» **WHAT THIS TASK INVOLVES**:
Would you output the entries below only from the line containing "8.3. В протоколе" through the line containing "Figure A.17.5.2.5.1-2 shows", exactly as they stand and with both ends included?

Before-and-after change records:
- - - - -

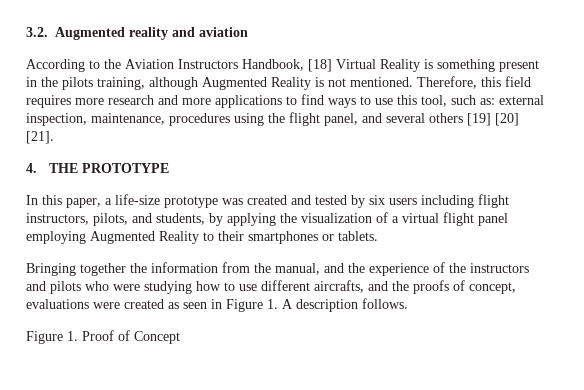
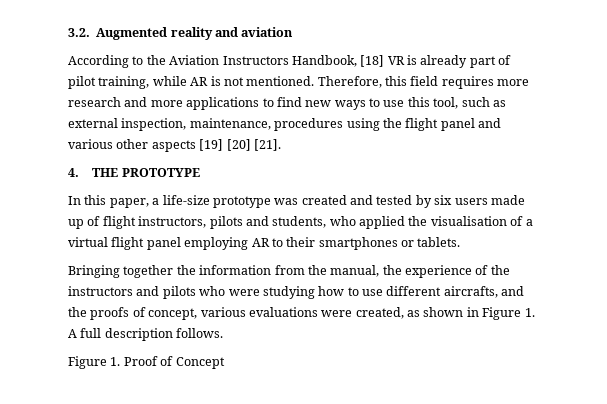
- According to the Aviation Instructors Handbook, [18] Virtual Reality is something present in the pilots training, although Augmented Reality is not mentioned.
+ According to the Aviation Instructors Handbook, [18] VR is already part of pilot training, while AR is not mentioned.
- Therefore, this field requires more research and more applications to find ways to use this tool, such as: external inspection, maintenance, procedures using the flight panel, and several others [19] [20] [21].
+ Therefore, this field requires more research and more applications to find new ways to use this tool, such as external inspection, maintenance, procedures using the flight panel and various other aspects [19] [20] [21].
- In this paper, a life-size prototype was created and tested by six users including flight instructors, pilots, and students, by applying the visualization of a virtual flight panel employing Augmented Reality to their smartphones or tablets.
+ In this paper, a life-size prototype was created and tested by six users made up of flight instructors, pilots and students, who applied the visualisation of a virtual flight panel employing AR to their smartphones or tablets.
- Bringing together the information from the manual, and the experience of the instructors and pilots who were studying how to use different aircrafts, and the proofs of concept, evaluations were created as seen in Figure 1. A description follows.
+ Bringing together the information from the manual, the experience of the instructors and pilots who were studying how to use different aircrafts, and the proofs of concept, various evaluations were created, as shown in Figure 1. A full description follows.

- - - - -

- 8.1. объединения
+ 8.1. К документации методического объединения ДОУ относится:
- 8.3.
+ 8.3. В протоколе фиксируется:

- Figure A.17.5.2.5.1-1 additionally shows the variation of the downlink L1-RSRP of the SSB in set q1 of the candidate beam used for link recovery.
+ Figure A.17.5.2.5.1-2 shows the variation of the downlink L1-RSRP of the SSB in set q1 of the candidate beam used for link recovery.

- - - - -

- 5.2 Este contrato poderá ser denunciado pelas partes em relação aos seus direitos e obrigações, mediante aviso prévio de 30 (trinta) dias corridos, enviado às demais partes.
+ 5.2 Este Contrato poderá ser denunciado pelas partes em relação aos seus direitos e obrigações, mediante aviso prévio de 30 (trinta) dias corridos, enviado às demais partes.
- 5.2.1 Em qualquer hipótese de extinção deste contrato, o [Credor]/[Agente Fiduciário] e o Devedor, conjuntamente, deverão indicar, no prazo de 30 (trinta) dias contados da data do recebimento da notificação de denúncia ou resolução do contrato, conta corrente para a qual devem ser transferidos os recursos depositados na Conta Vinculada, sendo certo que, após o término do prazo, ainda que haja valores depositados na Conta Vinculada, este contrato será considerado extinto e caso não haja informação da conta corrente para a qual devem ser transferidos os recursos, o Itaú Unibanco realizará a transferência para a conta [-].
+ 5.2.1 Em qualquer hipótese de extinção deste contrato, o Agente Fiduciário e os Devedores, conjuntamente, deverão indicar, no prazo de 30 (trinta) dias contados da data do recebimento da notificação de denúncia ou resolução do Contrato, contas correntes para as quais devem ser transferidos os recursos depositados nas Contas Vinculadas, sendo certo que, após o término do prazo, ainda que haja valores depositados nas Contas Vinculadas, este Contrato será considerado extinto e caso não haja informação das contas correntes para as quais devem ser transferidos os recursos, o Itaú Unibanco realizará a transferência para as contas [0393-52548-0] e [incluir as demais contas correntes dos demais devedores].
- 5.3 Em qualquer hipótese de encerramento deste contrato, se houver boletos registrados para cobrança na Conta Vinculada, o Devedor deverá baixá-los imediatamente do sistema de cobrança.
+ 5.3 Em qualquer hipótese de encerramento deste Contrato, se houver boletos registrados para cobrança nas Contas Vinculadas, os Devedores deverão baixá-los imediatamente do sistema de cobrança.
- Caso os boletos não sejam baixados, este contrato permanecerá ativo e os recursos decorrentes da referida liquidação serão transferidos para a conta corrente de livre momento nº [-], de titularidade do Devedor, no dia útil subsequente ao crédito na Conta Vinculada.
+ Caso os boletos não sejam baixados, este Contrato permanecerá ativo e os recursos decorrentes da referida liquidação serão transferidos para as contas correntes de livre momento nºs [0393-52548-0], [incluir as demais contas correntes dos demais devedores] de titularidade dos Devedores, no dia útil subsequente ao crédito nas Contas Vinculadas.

- - - - -

» **EXERCISE SOLUTION**:
+ 8.3. В протоколе фиксируется:

- Figure A.17.5.2.5.1-1 additionally shows the variation of the downlink L1-RSRP of the SSB in set q1 of the candidate beam used for link recovery.
+ Figure A.17.5.2.5.1-2 shows the variation of the downlink L1-RSRP of the SSB in set q1 of the candidate beam used for link recovery.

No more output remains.